You mean that you've made second-stage booter code, already, yourself?

For normal application download, all smart pins are cleared to zero mode, and made inputs, so there should be no trace of anything. What were you seeing?

cgracey · 2020-01-19 12:20

When the second-stage SPI booter gets control, there are no smart pins configured, just SPI_CS and SPI_CLK are low outputs and the flash is in read mode - that's it.

Wuerfel_21 · 2020-01-19 17:16

cgracey wrote: »

I looked into two-bit data mode for our flash chip, but the bits are reversed. D0 is above D1. So, you would have to swap even and odd bits, before or after the transfer. Or, you could just permit all bit pairs to be reversed in the flash memory. The data pins were arranged this way, so that if you connected up D2 and D3 below for QSPI, you would have a contiguous stretch of pins that were ordered, albeit upside down, in an integrally-placed nibble at P[56:59].

No such luck with the SD card. In 4bit SD bus mode (as compared to SPI mode), CS turns into D3, DI turns into CMD and DO turns into D0 (and D1/D2 are often not hooked up at all). So I guess one needs a full 4 extra pins to hook the data bits up to. (I assume there's no trouble in connecting two P2 pins to the same highspeed data line?).
Also speaking of which, I guess there might be some trouble if there's response data coming in on the CMD line while a data transfer is active (I'm not entirely sure that is avoidable, the spec document is terrible).
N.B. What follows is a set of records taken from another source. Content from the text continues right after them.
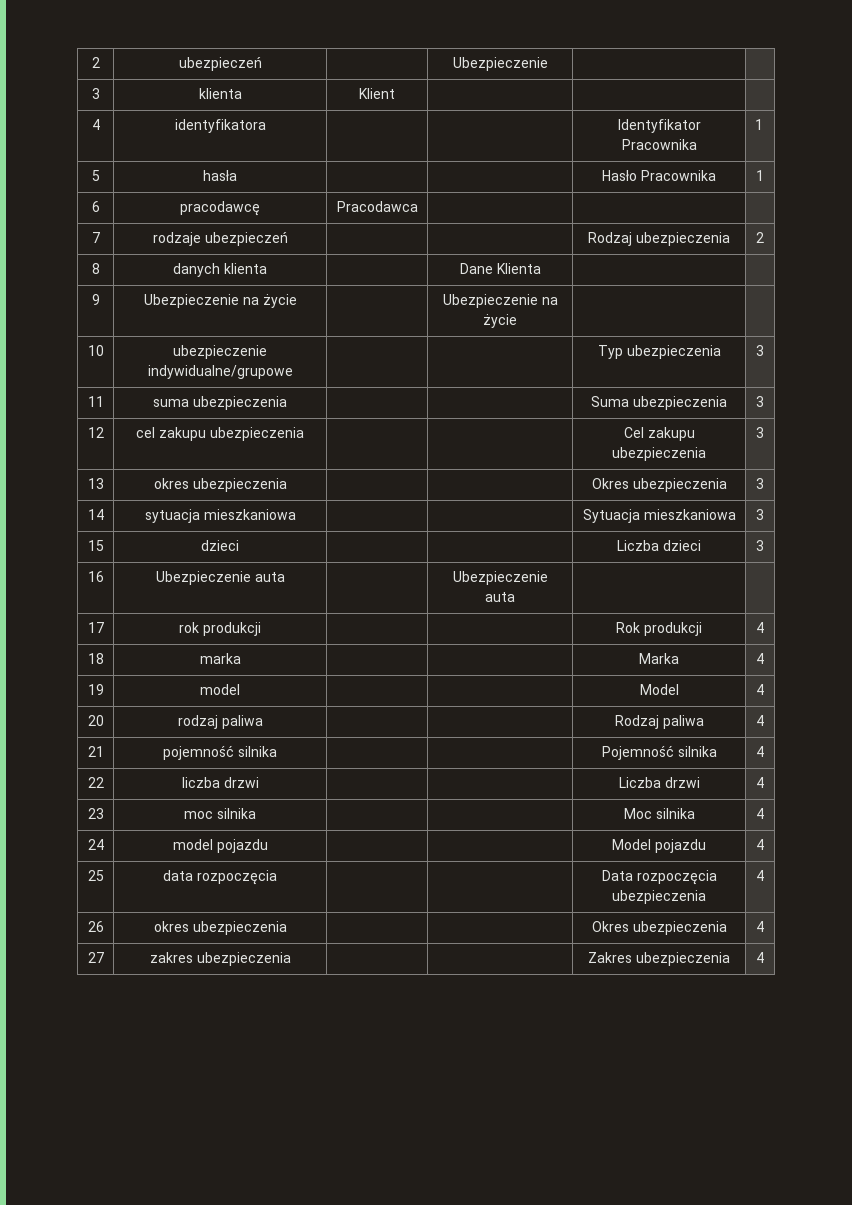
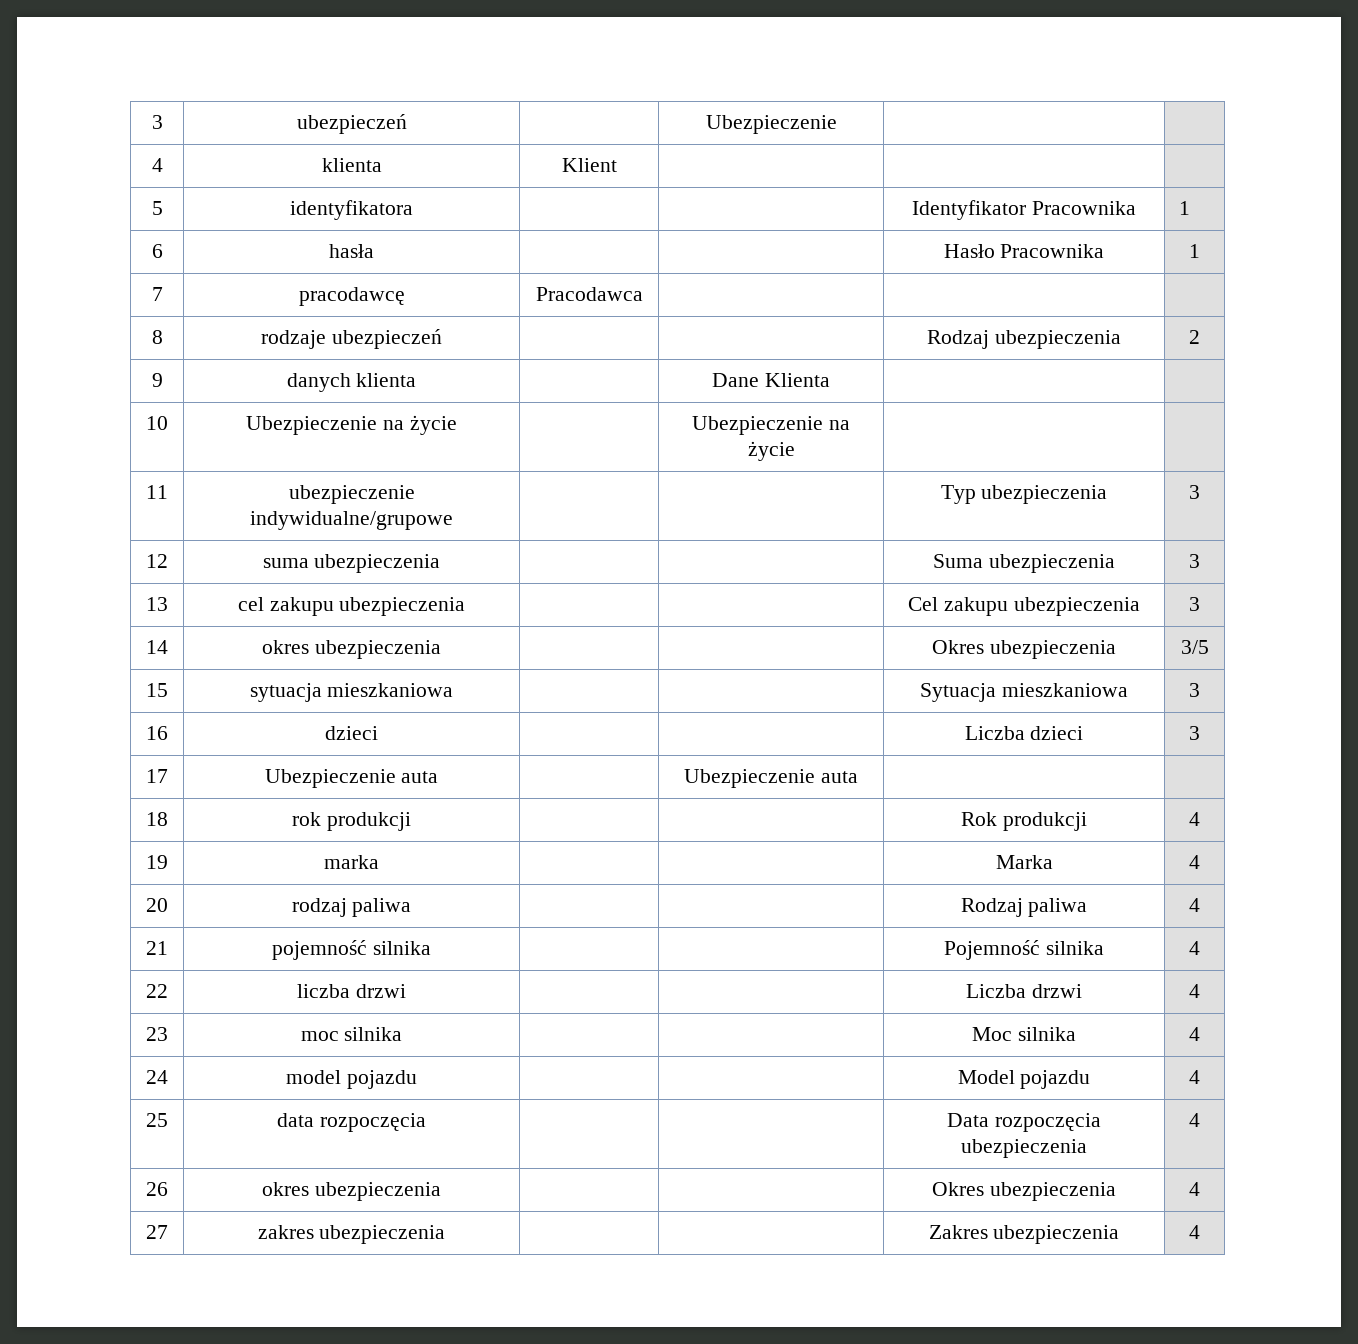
- 2 | ubezpieczeń | | Ubezpieczenie | |
+ 3 | ubezpieczeń | | Ubezpieczenie | |
- 3 | klienta | Klient | | |
+ 4 | klienta | Klient | | |
- 4 | identyfikatora | | | Identyfikator Pracownika | 1
+ 5 | identyfikatora | | | Identyfikator Pracownika | 1
- 5 | hasła | | | Hasło Pracownika | 1
+ 6 | hasła | | | Hasło Pracownika | 1
- 6 | pracodawcę | Pracodawca | | |
+ 7 | pracodawcę | Pracodawca | | |
- 7 | rodzaje ubezpieczeń | | | Rodzaj ubezpieczenia | 2
+ 8 | rodzaje ubezpieczeń | | | Rodzaj ubezpieczenia | 2
- 8 | danych klienta | | Dane Klienta | |
+ 9 | danych klienta | | Dane Klienta | |
- 9 | Ubezpieczenie na życie | | Ubezpieczenie na życie | |
+ 10 | Ubezpieczenie na życie | | Ubezpieczenie na życie | |
- 10 | ubezpieczenie indywidualne/grupowe | | | Typ ubezpieczenia | 3
+ 11 | ubezpieczenie indywidualne/grupowe | | | Typ ubezpieczenia | 3
- 11 | suma ubezpieczenia | | | Suma ubezpieczenia | 3
+ 12 | suma ubezpieczenia | | | Suma ubezpieczenia | 3
- 12 | cel zakupu ubezpieczenia | | | Cel zakupu ubezpieczenia | 3
+ 13 | cel zakupu ubezpieczenia | | | Cel zakupu ubezpieczenia | 3
- 13 | okres ubezpieczenia | | | Okres ubezpieczenia | 3
- 14 | sytuacja mieszkaniowa | | | Sytuacja mieszkaniowa | 3
+ 14 | okres ubezpieczenia | | | Okres ubezpieczenia | 3/5
+ 15 | sytuacja mieszkaniowa | | | Sytuacja mieszkaniowa | 3
- 15 | dzieci | | | Liczba dzieci | 3
+ 16 | dzieci | | | Liczba dzieci | 3
- 16 | Ubezpieczenie auta | | Ubezpieczenie auta | |
+ 17 | Ubezpieczenie auta | | Ubezpieczenie auta | |
- 17 | rok produkcji | | | Rok produkcji | 4
+ 18 | rok produkcji | | | Rok produkcji | 4
- 18 | marka | | | Marka | 4
+ 19 | marka | | | Marka | 4
- 19 | model | | | Model | 4

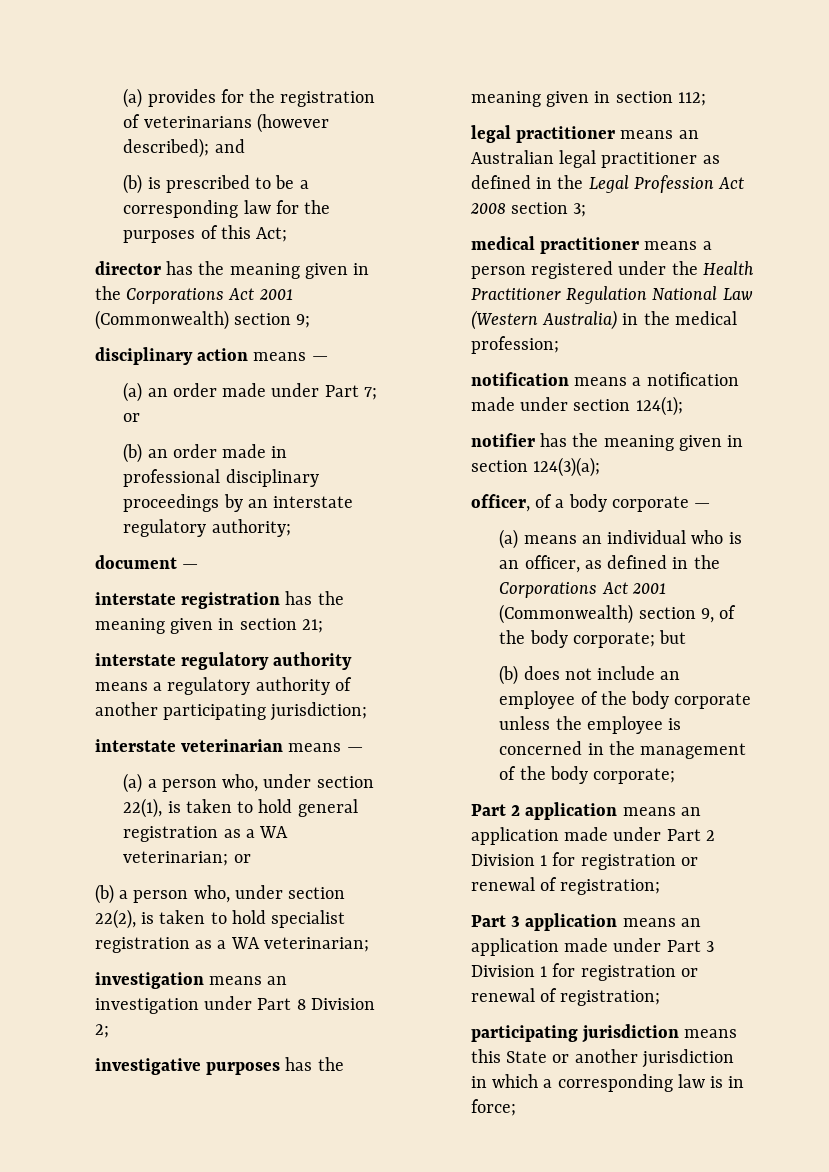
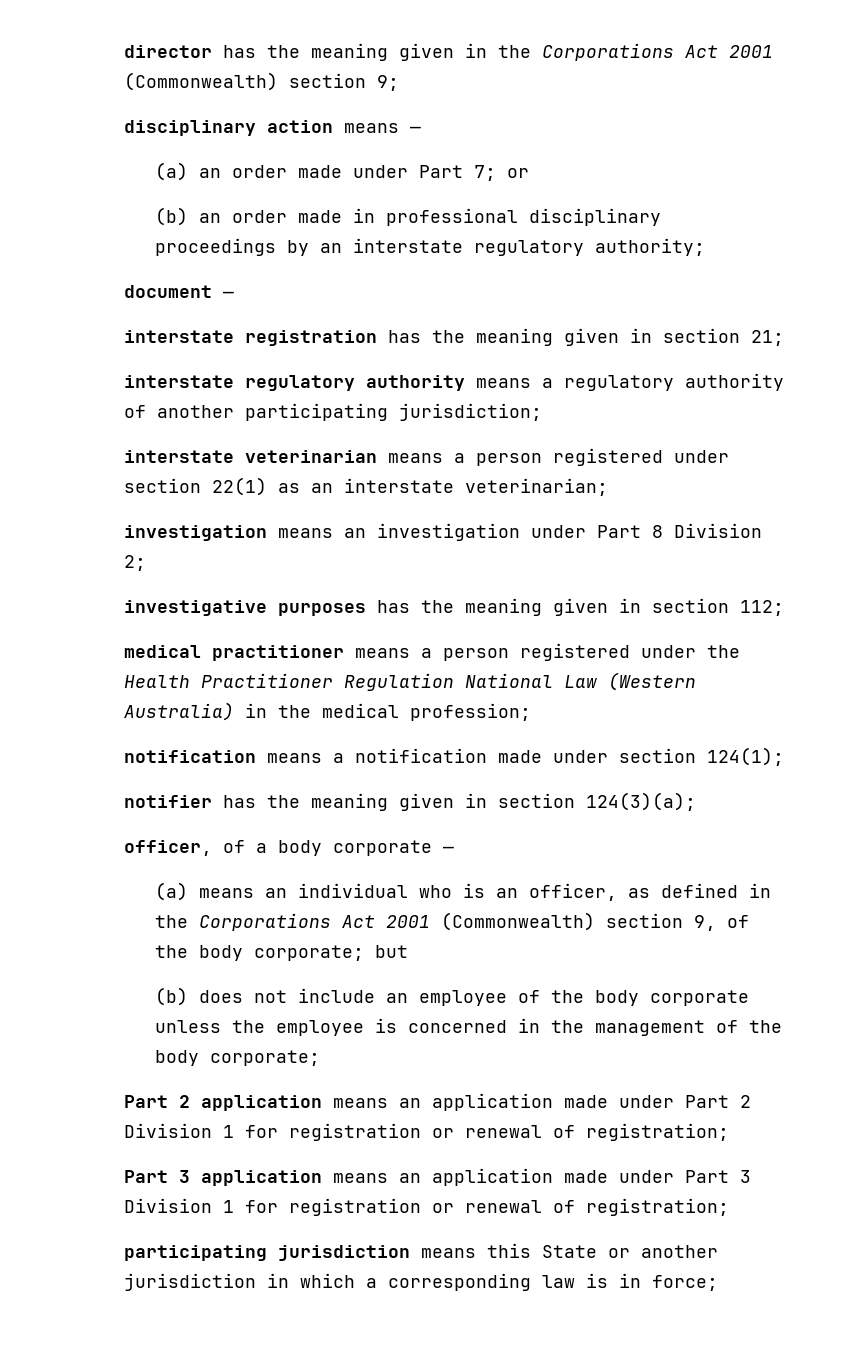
- (a) provides for the registration of veterinarians (however described); and
- (b) is prescribed to be a corresponding law for the purposes of this Act;
- interstate veterinarian means —
- (a) a person who, under section 22(1), is taken to hold general registration as a WA veterinarian; or
- (b) a person who, under section 22(2), is taken to hold specialist registration as a WA veterinarian;
+ interstate veterinarian means a person registered under section 22(1) as an interstate veterinarian;
- legal practitioner means an Australian legal practitioner as defined in the Legal Profession Act 2008 section 3;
Fast SD access might have to be a two-cog job.

evanh · 2020-01-19 22:07

cgracey wrote: »

evanh wrote: »

Oh, that's a tad hairy!

It would explain the reason I had to do so many steps to reset everything when configuring events and likes.

You mean that you've made second-stage booter code, already, yourself?

For normal application download, all smart pins are cleared to zero mode, and made inputs, so there should be no trace of anything. What were you seeing?

Brian made it. I tinkered with it for speed - a dualSPI mode using smartpins. Eric has it included with FlexGUI. I'm reworking it now to handle different SPI flash parts so it can autodetect supported SPI modes.

It would have just been the enabled outputs. I was being cheap in early testing of the rework and not doing any DIRL or FLTL before reconfiguring the pins. It had some oddball side-efects, including not triggering the first event without needing both a POLLSE1 plus initial blind event.

rogloh · 2020-01-19 23:00

Wuerfel_21 wrote: »

Also speaking of which, I guess there might be some trouble if there's response data coming in on the CMD line while a data transfer is active (I'm not entirely sure that is avoidable, the spec document is terrible). Fast SD access might have to be a two-cog job.

Possibly two COGs yes but hopefully some way could be found to have it work with a single COG if the output clock is under our control. Perhaps the clock can be slowed during decoding the incoming response on CMD while collecting/outputting DAT nibbles, and then sped up for the remainder of the data transfer once the CMD response has been fully received. Maybe an independent smartpin could be allocated to the CMD pin in serial mode (to detect the first response start bit) which could be examined while the streamer reads/writes the nibbles (we may still need to consider a data CRC here too). Whether or not a dynamic clock variation like this is allowed or how it may effect SD block writes if they are somehow timed off it I'm not sure.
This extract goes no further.